If your corporation or business is handling secrets crucial to your success that you would not want your competitors to know about, you should be aware that your greatest danger is not that someone from the outside is hacking in. Your biggest worry needs to be the potential that someone on the inside pulls a Snowden. So how can you make that either impossible or at least much more unlikely?
For starters, examine all the ways secrets could exit the building. Even if you can’t make it impossible for something to be leaked out, making it more difficult is still worth the effort. In all honesty, when’s the last time someone did legitimately use that thumb drive that I’m sure works on your computer just as well as the ones at the NSA used to? Maybe they don’t all need to be disabled, but do they all really have to work?

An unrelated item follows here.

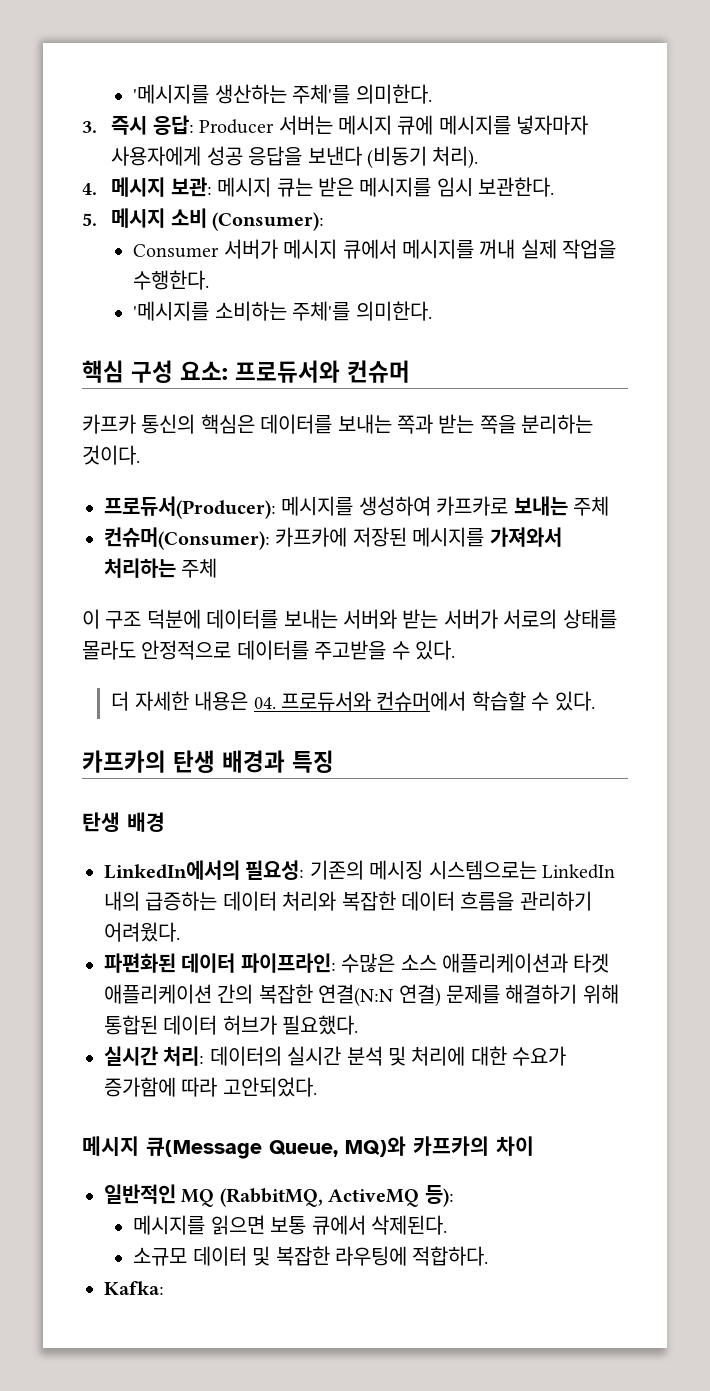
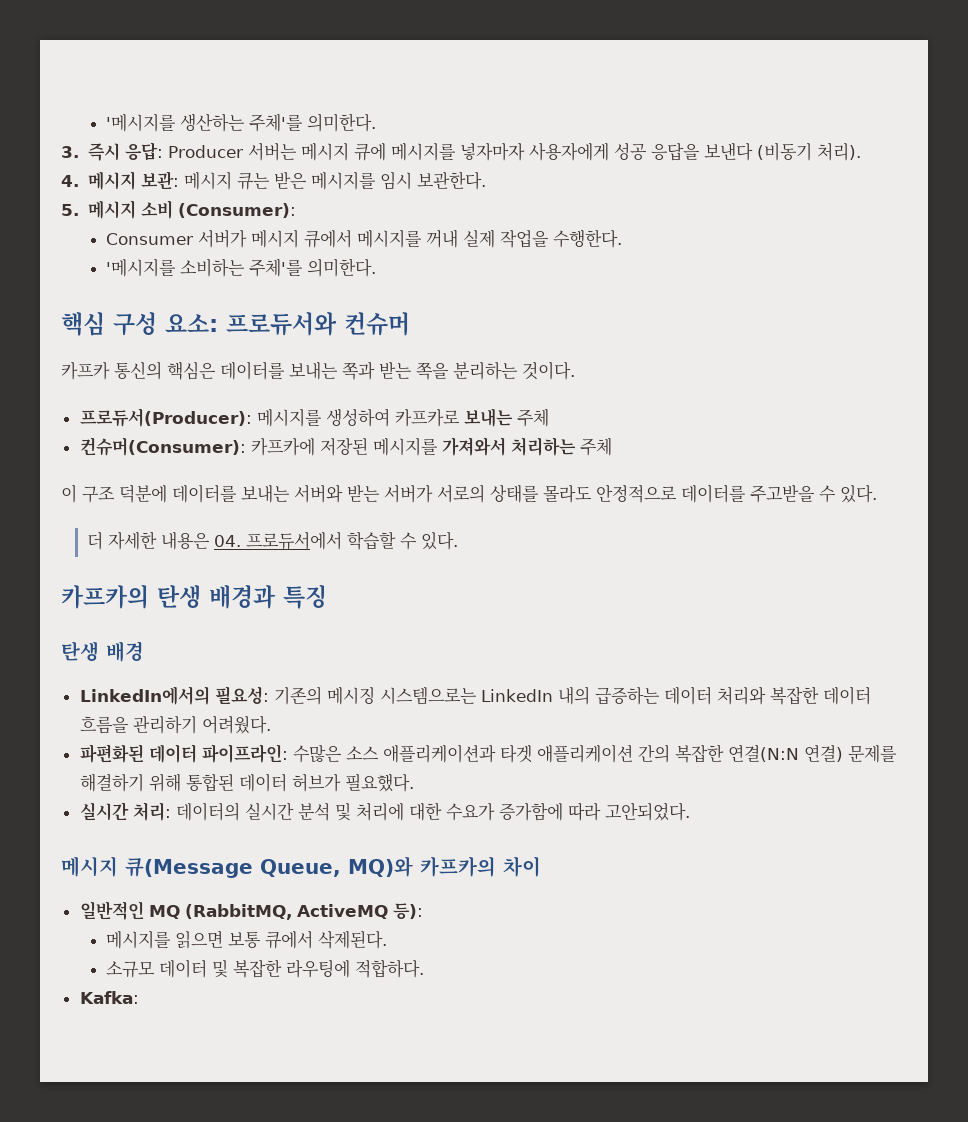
- 더 자세한 내용은 04. 프로듀서와 컨슈머에서 학습할 수 있다.
+ 더 자세한 내용은 04. 프로듀서에서 학습할 수 있다.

It would seem an easy matter to take a sensitive document from a work computer and attach it to a message in a personal email account and thus silently remove it from the building. And that means you need to thoughtfully limit the number of people with access to such sensitive documents and also password protect them as an additional security measure.
If you have the ability to monitor employees’ computer use, it would be a good idea to make sure they know that you are using it. Something as relatively innocent as telling an employee that your monitoring indicates that they are spending too much time online in non-work-related matters will send word that what happens on that work computer may not be undetected. This will at least make a leaker more circumspect (and potentially either think twice or even screw up).
The final word in security is that something is always better than nothing. You can’t make leaks impossible, but making them even a bit more difficult could at least keep your secrets safer.